The feel-good sports carnival interrupts a midsummer malaise, owing to a steady sludge of developments terrible and tragic.

Take the NFL off-season. Please. Amid the drip-drip water torture of continuous news about the New Orleans Saints' pay-to-injure scheme and the latent impact of concussions, there have been reports that add up to a veritable crime wave.

When the Detroit Lions cornerback Aaron Berry was arrested on firearms-related assault charges last weekend, he became the 29th player since the Super Bowl whose misbehaviour brought out the long arm of the law. It was Berry's second shackling in handcuffs, and Detroit, with seven of their players arrested this off-season, had the good sense to cut him.

The dark cloud lingering over college football comes courtesy of Penn State. Its chest-thumping programme was ravaged this week by penalties and fines imposed over a long-term failure to properly deal with a child-abusing assistant coach.

It might take a decade, maybe longer, for the team to regain its footing, not to mention its dignity. As for the supposedly ultimate do-no-wrong coach with the most wins - until he was posthumously docked 111 victories for having hidden his eyes to an aide's sins - Joe Paterno's legacy has been broken to smithereens. (One lesson from this nightmare: do not erect statues of the living, or at least construct them for easy removal. His was hauled away from campus this week.)

Dwarfing those stories was the unthinkable mass shooting in the Colorado movie theatre that sucker-punched a whole nation. With so many victims, a sports tie-in was inevitable. One of the 12 fatalities was an aspiring sportswriter full of life and promise.

Our immersion into the Summer Games, no matter how deep, will not make the disgust and shock disappear altogether. What they will achieve is spreading some balm and generating some smiles, as the Olympics always do.

Most of us welcome these Games, as a brief break from the usual games (football, basketball, baseball), and here is why: aside from the NBA and tennis professionals, plus a few others, US Olympians mirror their fellow Americans. They hold down "day" jobs, worry about paying credit card debt and juggle hectic schedules, all of which tends to invite our support.

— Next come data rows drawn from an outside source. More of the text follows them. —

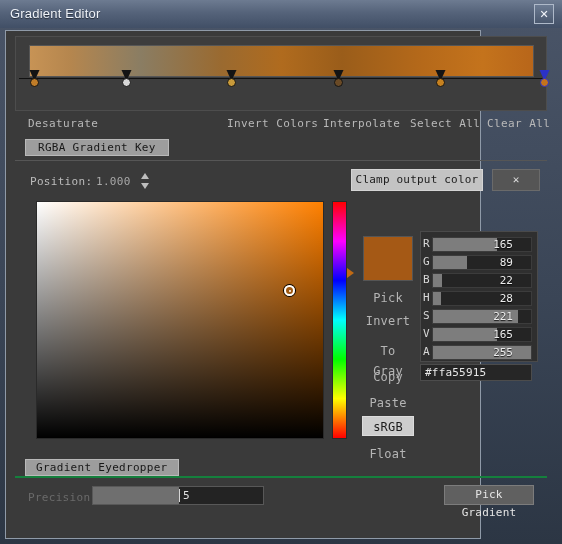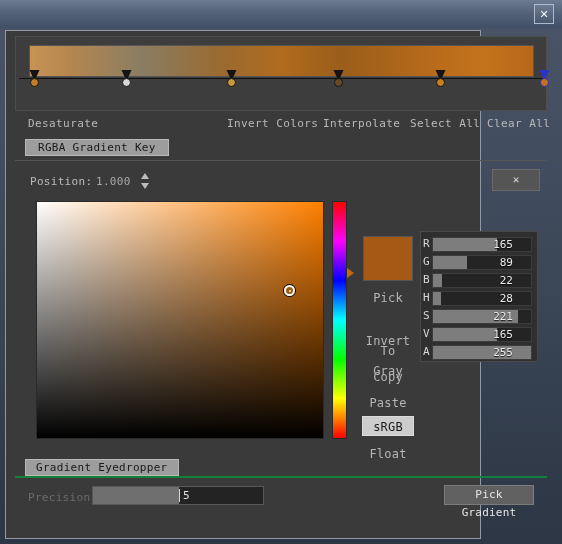"Gradient Editor" div.title-text { html: none -> <div>Gradient Editor</div> }
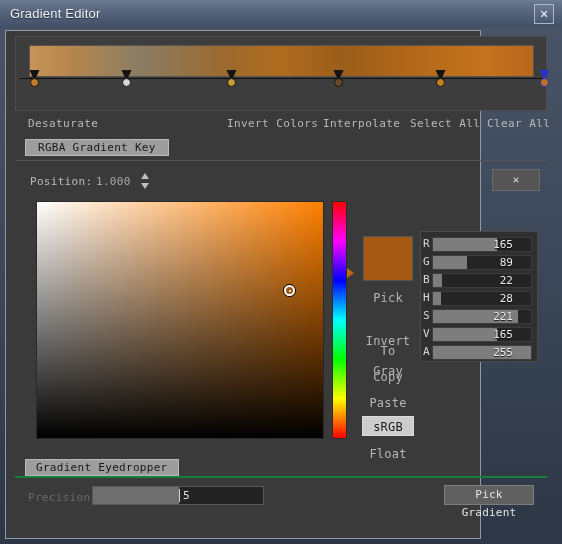"Clamp output color" div.clamp-btn { html: none -> <div>Clamp output color</div> }
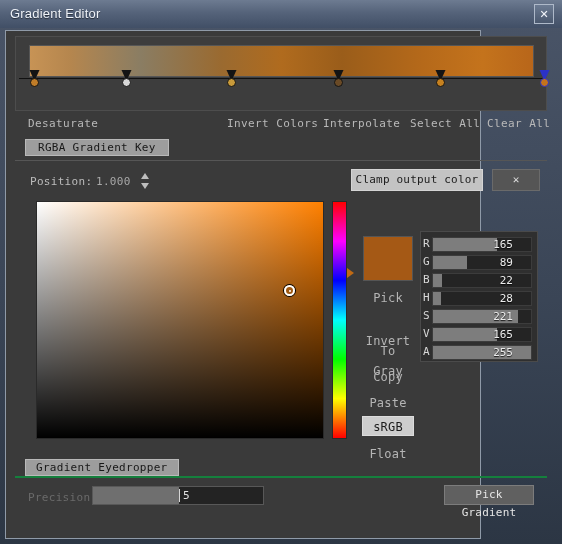"Invert" div.midbtn { top: 300px -> 280px }
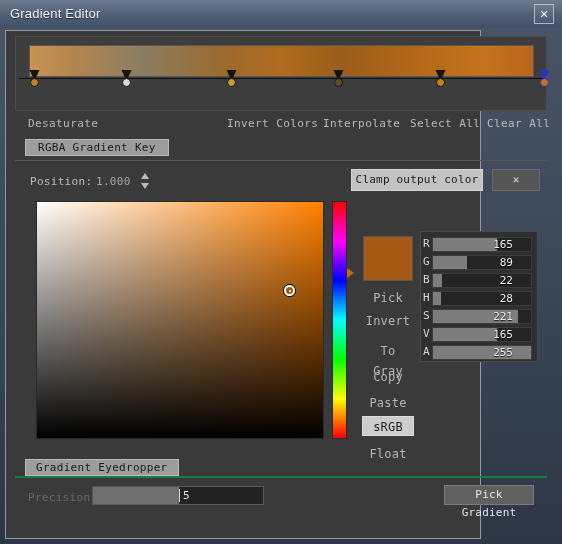"#ffa55915" div.hex { html: none -> <div>#ffa55915</div> }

That they wear U-S-A on their uniforms entices more cheers, the same as other athletes do from their home nations, while fostering a sense of community unseen nowadays.

In American sports, it is usually city versus city, state versus state. In politics, it is Republicans versus Democrats. In society, urban versus rural, rich versus poor.

For two-and-a-half weeks each quadrennium, almost every American is on the same side. Refreshingly, there is little rooting against an opponent, nor has there been since the fall of the Berlin Wall and the break-up of the Soviet Union circa 1990. Of course, were US Olympians less accomplished, Americans' sports focus might stay on NFL training camps, baseball pennant races and which basketball team Dwight Howard will wind up with. Make no mistake, they embrace winning, and interest are stoked by their team usually topping the medals tables, now at four consecutive Games and running.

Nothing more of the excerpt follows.